This is a series of articles about the birds that visit my backyard feeders and that are seen around my yard this winter. Please share any photographs or observations from your feeders with us on the Friends website (www.friendsebec.com) by emailing them to firstname.lastname@example.org.
The Red-bellied woodpecker is stunning with its bright red head, black and white back and creamy undersides. Combined with its large size and big prominent black bill, it is sure to turn heads when it shows up at the feeder. No matter how many times they visit my feeder I am always captivated by them. But why call it Red-bellied and not Red-headed which seems so much more appropriate? The answer lies on the belly. It actually has a red belly, but it can't be easily seen unless the bird is hanging from the feeder. Male Red-bellied woodpeckers can be told from females by the red cap on the head. In males it covers nearly the entire head, in females just the back of the head.
We also have a Red-headed woodpecker in New Jersey, but it is one of our threatened species and is not apt to visit feeders. It's also not expected in East Brunswick, so if you are lucky enough to find one, please let us know.
The Red-bellied woodpecker is a common year-round resident in East Brunswick and is easily attracted to suet or sunflower seeds in yards where there are lots of big trees. Like our other woodpeckers, they nest in dead trees or dead branches in living trees. They excavate their own nest hole using their powerful beak to open a deep hole in the dead wood. Like many of our other woodland birds, since they are dependent on dead wood for their nests, it is important to leave some around for them.

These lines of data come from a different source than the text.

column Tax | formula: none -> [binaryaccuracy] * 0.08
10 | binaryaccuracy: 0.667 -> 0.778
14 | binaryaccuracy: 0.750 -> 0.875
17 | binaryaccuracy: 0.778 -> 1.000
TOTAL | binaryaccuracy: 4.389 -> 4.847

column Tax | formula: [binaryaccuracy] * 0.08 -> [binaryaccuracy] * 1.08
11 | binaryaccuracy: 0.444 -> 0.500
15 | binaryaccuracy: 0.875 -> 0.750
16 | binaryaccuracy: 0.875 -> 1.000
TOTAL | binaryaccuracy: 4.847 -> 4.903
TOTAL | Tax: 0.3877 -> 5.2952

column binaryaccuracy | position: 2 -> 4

During the spring breeding season and in the summer, Red-bellied woodpeckers are easily "found" by their call. Despite the big bright red head they can sometimes be difficult to locate as they sit high up in a tree giving the call over and over again. I can imitate the call, but describing it is another thing all together. So, here is a description from the Cornell Lab of Ornithology "The Red-bellied woodpecker’s most common call is a shrill, rolling kwirr or churr given by both sexes." It's an easy call to learn and once you know it, you can easily follow the sound and track them down. Since the call is often given near the nest hole, it is also an easy way to find out where they are nesting. With some patient searching with binoculars, the nest hole can often be found.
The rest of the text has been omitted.